Naturally, when I think of pregnancy, I think of being sick. And after four kids, I've tried just about everything to keep the sickness at bay.

I've tried indulging in my cravings. With Jake, it was imitation crab for breakfast, until a bumpy ride down a dirt road after inhaling half a pound of crab meat cured me of that craving forever. With Maia, it was everything. Food, food, and more food. With Lizzy, it was pickled ginger. And with Jenny it was Diet Coke. Some people wonder why Jenny is so hyper. Not me.

I've tried just letting myself get sick. I remember a particular time at Bagel Shack, when I ate half my bagel sandwich, threw up in the bathroom, and came back to eat the other half (much to the horror of my companions).

I've also tried medicine. Zofran is my best friend.

To keep my anxiety at bay, I'm on the search for the perfect stomach soother. But until then, I'm keeping my Zofran close and my Diet Coke closer. And I'm crossing my fingers that soon I'll be able to pinch that baby fat and cuddle that bundle--and still sleep through the night.

Friday, June 25, 2010

Phone calls to God

The other day, Lizzy (age three) couldn't find her blanket. It's her absolute favorite item on the earth--she can't sleep without it and wants to know where it is at all times. I'm actually surprised that she misplaced it. But it was lost, and she was upset.

Thinking that this would be a great moment to teach her about prayer, I said, "Lizzy, Heavenly Father knows where your blankie is, and He can help you find your blankie."

This is where the conversation degenerated.

"Heavenly Father took my blankie?"

"No, sweetie, Heavenly Father didn't take your blankie. But he knows everything, so he can help you find it."

"Okay," she said. "I need to call him on the phone."

"Well," I said patiently, "You can't talk to Heavenly Father on the phone."

"So . . . " I could see the wheels turning in her head. "He's a pretend father?"

"No," I couldn't help but laugh. "He's a real father, but he's up in heaven so you can't see him."

"So I need to call him on the phone."

"Well, that's why we need to say a prayer. That's how we talk to Heavenly Father, just like on the phone. When you close your eyes and fold your arms, that's the same thing as talking on the phone to him. That's how you call him."

"Okay," she said, and we said a quick prayer together.

Ten minutes passed, and we still couldn't find the blanket. As I was searching the family room, I caught a glimpse of Lizzy. She had her play cell phone in hand and was talking to Heavenly Father about her lost blanket.

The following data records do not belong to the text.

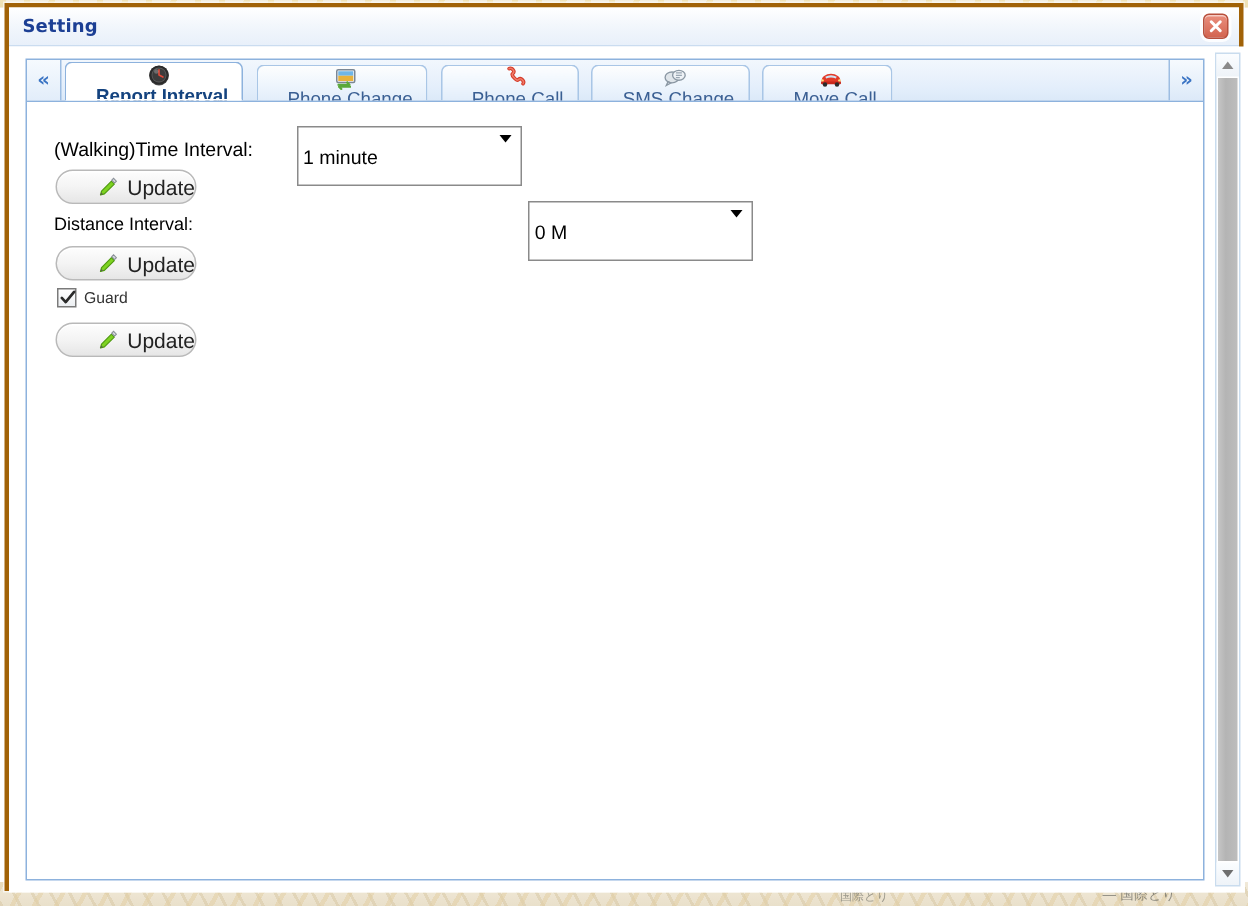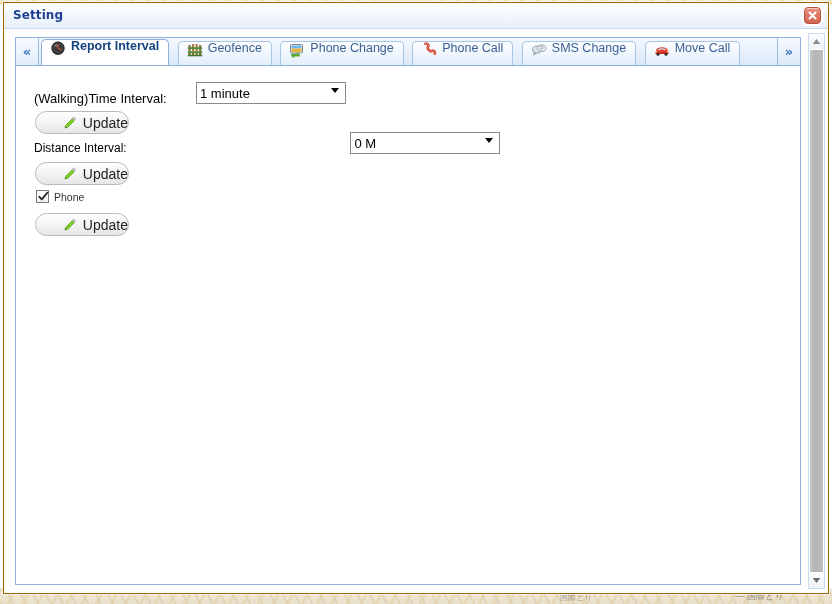--- a/index.html
+++ b/index.html
@@ -46,7 +46,7 @@
     position: absolute; left: 3px; top: 2px;
     width: 826px; height: 592px;
     background: #ffffff;
-    border: 1px solid #a16207;
+    border: 3px solid #a16207;
     box-shadow: 0 0 0 1px rgba(255,255,255,.6);
   }
   #titlebar {

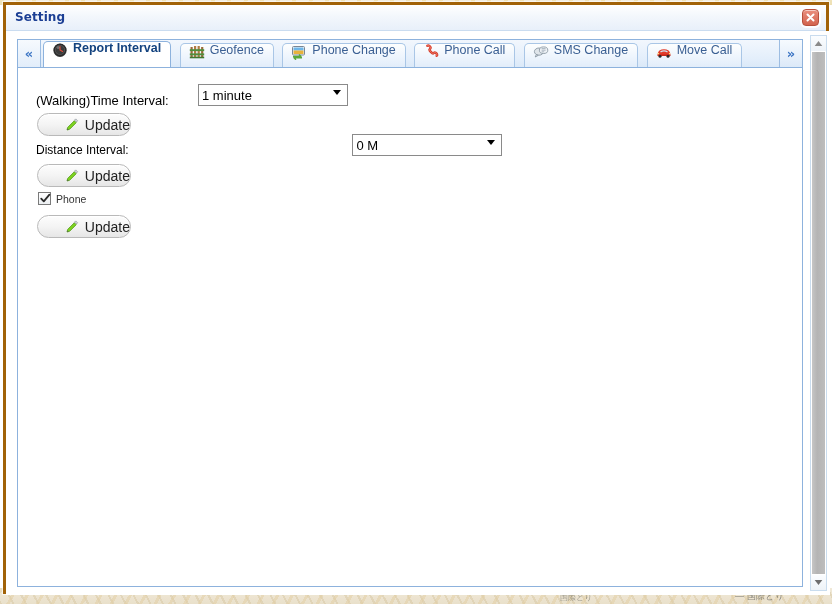--- a/index.html
+++ b/index.html
@@ -120,9 +120,10 @@
   }
   .tab {
     display: inline-flex;
+    align-items: center;
     height: 24px;
     margin: 3px 3px 0 1px;
-    padding: 0 9px 0 8px;
+    padding: 0 9px 0 20px;
     border: 1px solid #a9c6e6;
     border-bottom: none;
     border-radius: 5px 5px 0 0;
@@ -132,6 +133,7 @@
     cursor: pointer;
     vertical-align: top;
     position: relative;
+    flex-direction: column;
   }
   .tab.active {
     background: #ffffff;

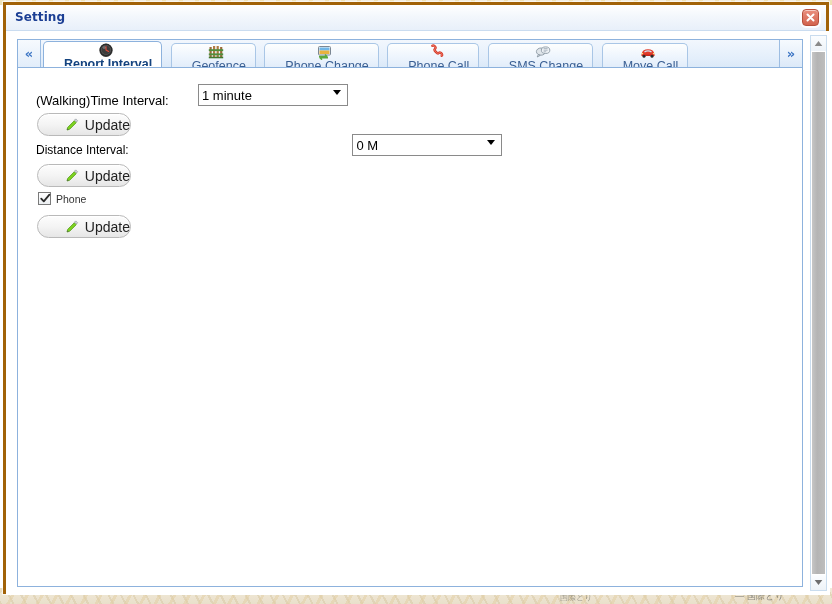--- a/index.html
+++ b/index.html
@@ -289,18 +289,6 @@
           </div>
 
           
-          <div class="tab">
-            <svg class="tab-ico" viewBox="0 0 16 16">
-              <rect x="1.5" y="3" width="2.2" height="11" fill="#9a6b3a"></rect>
-              <rect x="5" y="2" width="2.2" height="12" fill="#b07c44"></rect>
-              <rect x="8.6" y="2" width="2.2" height="12" fill="#b07c44"></rect>
-              <rect x="12.1" y="3" width="2.2" height="11" fill="#9a6b3a"></rect>
-              <rect x="0.8" y="5.2" width="14.4" height="1.9" fill="#4f8f3c"></rect>
-              <rect x="0.8" y="9.4" width="14.4" height="1.9" fill="#4f8f3c"></rect>
-              <rect x="0.8" y="12.7" width="14.4" height="1.6" fill="#3f7a2e"></rect>
-            </svg>
-            <span class="tab-label">Geofence</span>
-          </div>
 
           
 

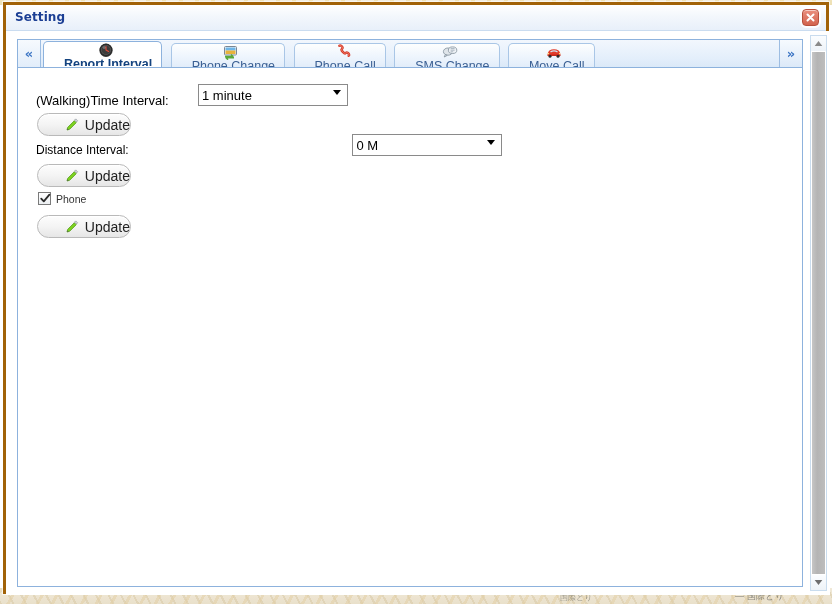--- a/index.html
+++ b/index.html
@@ -174,7 +174,7 @@
   .field-label.small { font-size: 13px; }
 
   select.combo {
-    width: 150px; height: 22px;
+    width: 150px; height: 40px;
     font-size: 13px;
     font-family: "Liberation Sans", sans-serif;
     padding: 1px 3px;

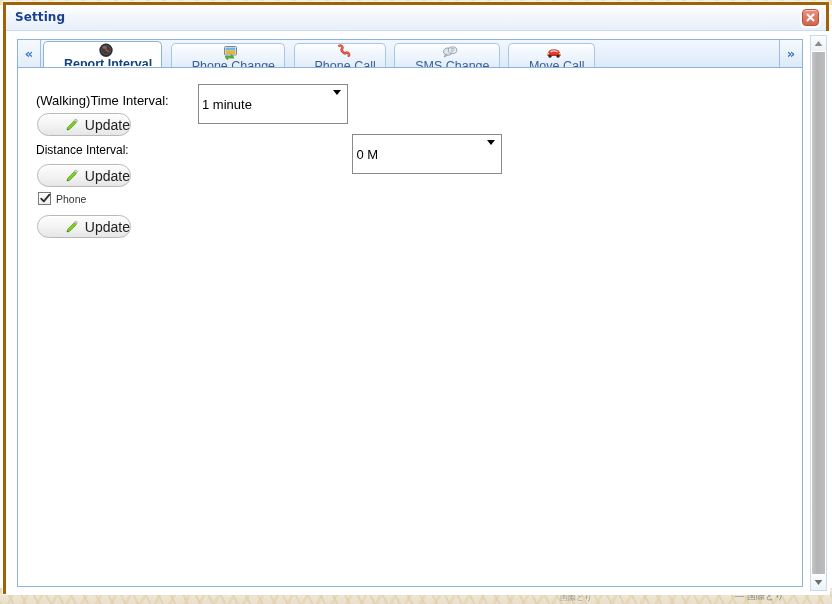--- a/index.html
+++ b/index.html
@@ -397,7 +397,7 @@
               <path d="M2.2 6.6 L4.8 9.4 L10.4 2.6" stroke="#2a2a2a" stroke-width="1.8" fill="none" stroke-linecap="round" stroke-linejoin="round"></path>
             </svg>
           </span>
-          <span class="chk-label">Phone</span>
+          <span class="chk-label">Guard</span>
         </div>
 
         <div class="form-row" style="left:19px; top:147px;">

I found the blanket a few minutes later.

Even when you think your kids have the prayer thing down, you never know. Like the time when Maia said the following prayer: "Heavenly Father, Thank you for this day. Please bless that I can help save people . . . because I'm a spy."

Wednesday, June 23, 2010

Dora Hypnosis

Today, Jeff and I were watching Dora the Explorer with Lizzy and Jenny. Jenny, age 2, is just learning how to talk.

Dora decided to start discussing shapes with the television viewers and asked her toddler fans to repeat the shapes after her. "Rectangle"; "Triangle"; "Penatgon!"

Jeff, being the good father that he is, tried to help the girls learn their shapes by repeating Dora. Jenny and Lizzy, being the good little girls that they are, repeated him.

"Say 'rectangle.'" Jeff singsonged.


"Say 'triangle.'"


With each word, the sounds became more and more monotonous until the girls were in a trance that rivals the best hypnotist.

"Say 'pentagon.'" Jeff said.

"Pent-a-gonnn" the girls droned.

At this point, I couldn't take it any longer and burst into giggles. I didn't know which was funnier--the girls repeating Jeff, or Jeff repeating Dora! Maybe there is something to subliminal messages!